The joint modelling framework to capture brain activity and genetic risk. The gray box represents the generative part of the model for a single schizophrenia patient. We captured altered brain activity in the patients as deviations from the population mean. The major contribution of the anatomical regions to overall deviation are shown as surface plots in the yellow box. The green box is the predictive part of the model that track the genetic risk as linear regression.


Past Research


Deep Deformable Image Registration

Deformable registration is ubiquitous in medical image analysis. Many deformable registration methods minimize sum of squared difference (SSD) as the registration cost with respect to deformable model parameters. In this work, we construct a tight upper bound of the SSD registration cost by using a fully convolutional neural network (FCNN) in the registration pipeline. The upper bound SSD (UB-SSD) enhances the original deformable model parameter space by adding a heatmap output from FCNN. Next, we minimize this UB-SSD by adjusting both the parameters of the FCNN and the parameters of the deformable model in coordinate descent. Our coordinate descent framework is end-to-end and it can work with any deformable registration method that uses SSD. We demonstrate experimentally that our method enhances the accuracy of deformable registration algorithms significantly on two publicly available 3D brain MRI data sets.
Link

centered image

Top left: A moving image slice; top right: a fixed image slice; bottom left: residual image from demons. bottom right: residual using DDR+demons.
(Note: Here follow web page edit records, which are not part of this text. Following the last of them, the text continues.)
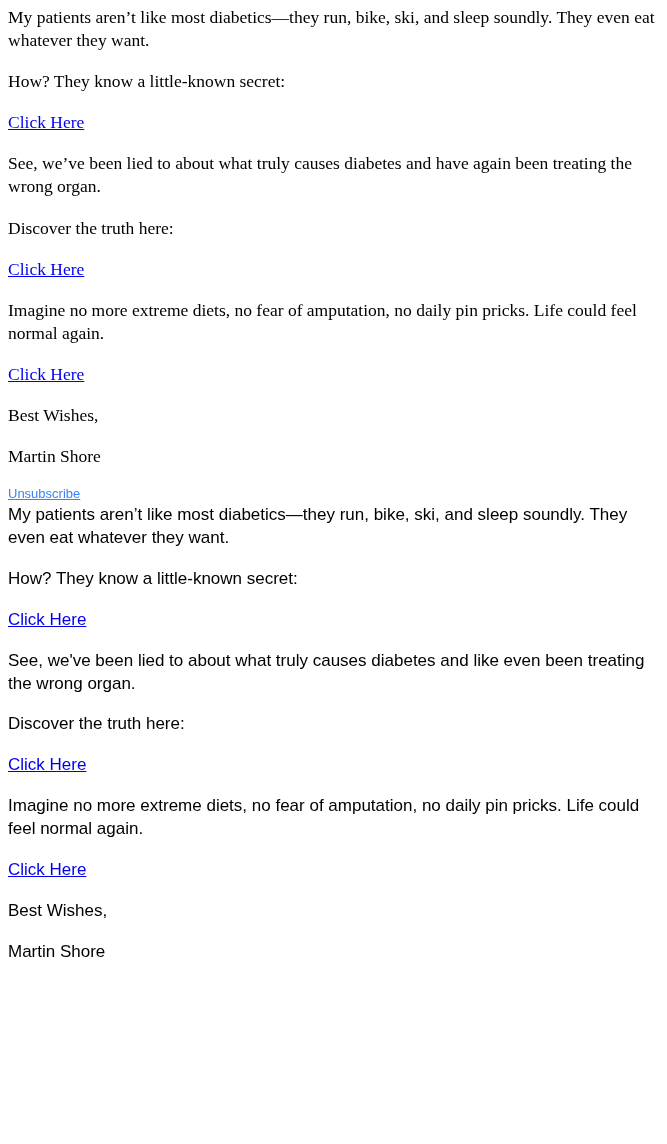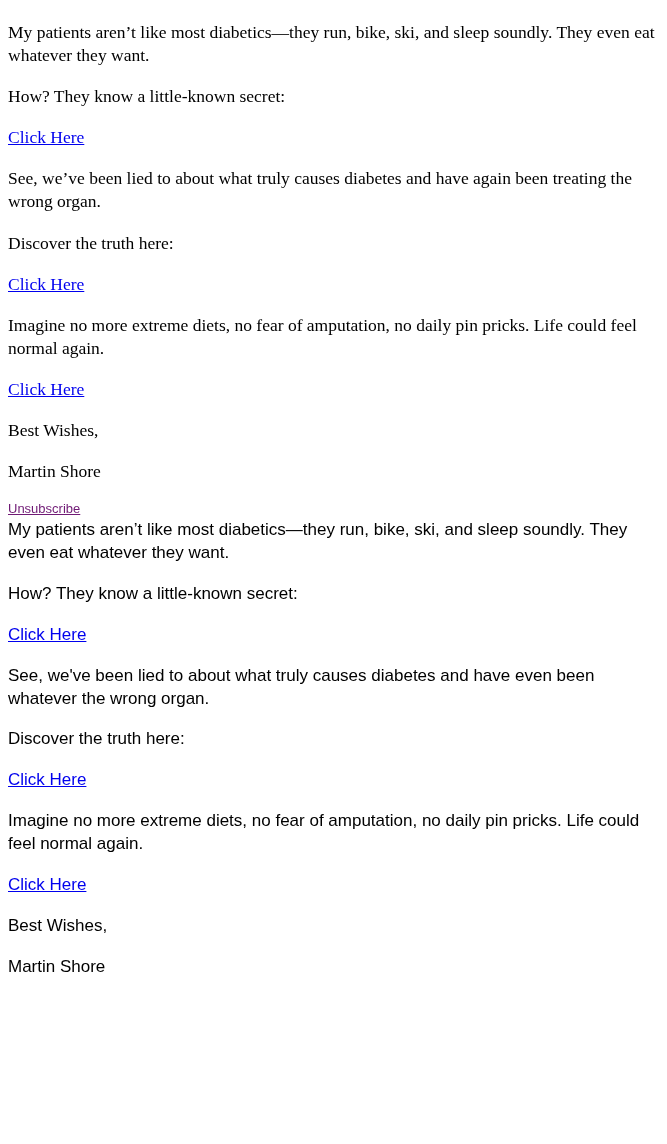"My patients aren’t like most" .page { padding: 15px 8px -> 0 8px }
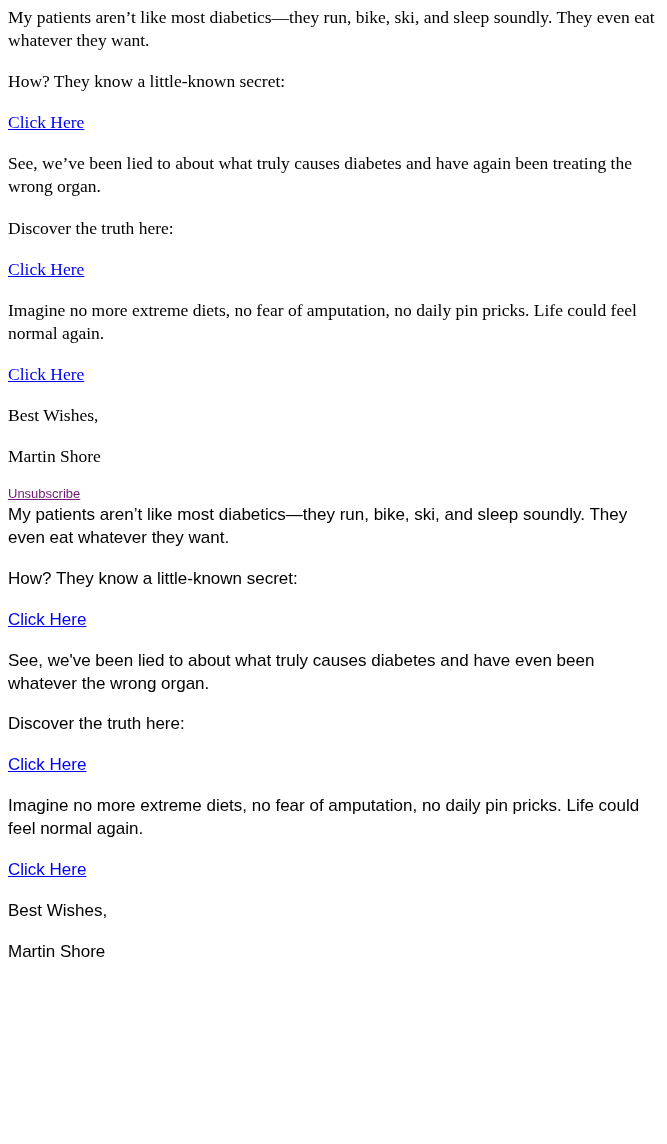"Unsubscribe" .unsub-wrap a { color: #701a75 -> #3b82f6 }
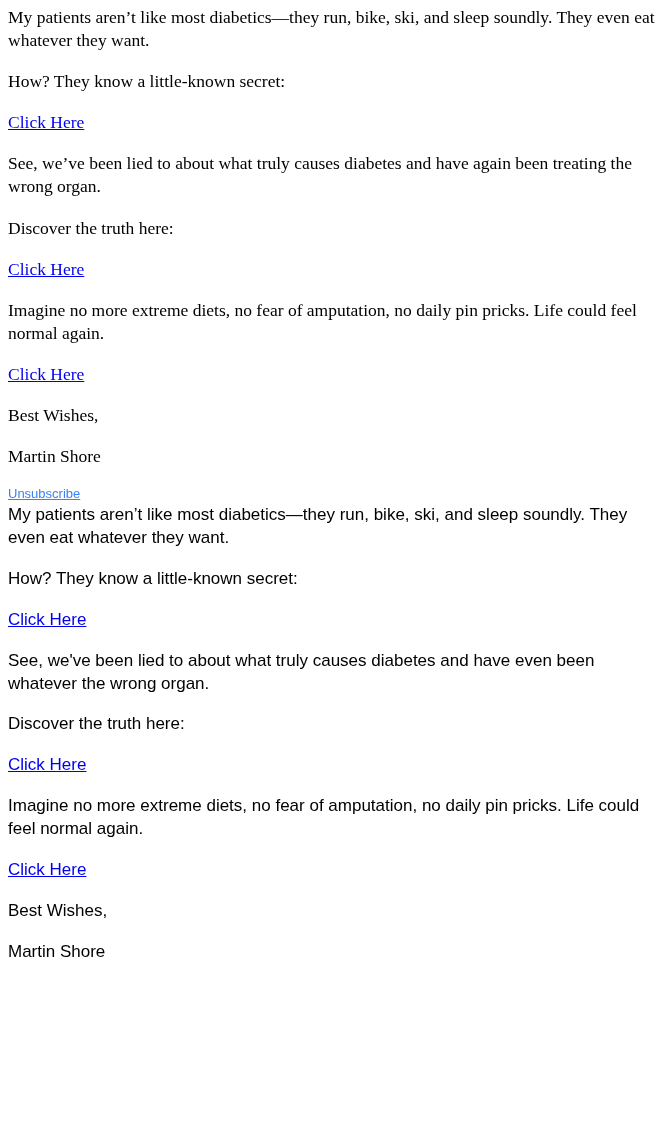"See, we've been lied to" p { text: have even been whatever -> like even been treating }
A novel non-rigid registration algorithm for zebrafish larval images

Precise three-dimensional mapping of a large number of gene expression patterns, neuronal types and connections to an anatomical reference helps us to understand the vertebrate brain and its development. Zebrafish has evolved as a model organism for such study. In this paper, we propose a novel non-rigid registration algorithm for volumetric zebrafish larval image datasets. A coarse affine registration using the L-BFGS algorithm is applied first on the moving dataset. We then divide this coarsely registered moving image and the reference image into a union of overlapping patches. Minimum weight bipartite graph matching algorithm is employed to find the correspondence between the two sets of patches. The corresponding patches are then registered using the diffeomorphic demons method with proper intra-patch regularization. For each voxel lying in the overlapping regions, we impose inter-patch regularization through a composite transformation obtained from the adjacent transformation fields. Experimental results on four multi-view confocal 3D datasets show the advantage of the proposed solution over the existing ViBE-Z software.
Link

centered image

Top Left: Moving Image, Top Right: Fixed Image, Bottom Left: Registration using our method, Bottom Right: Registration using VibeZ. All implementations are done in 3D and all results are shown for the same 2D slice of dataset 2.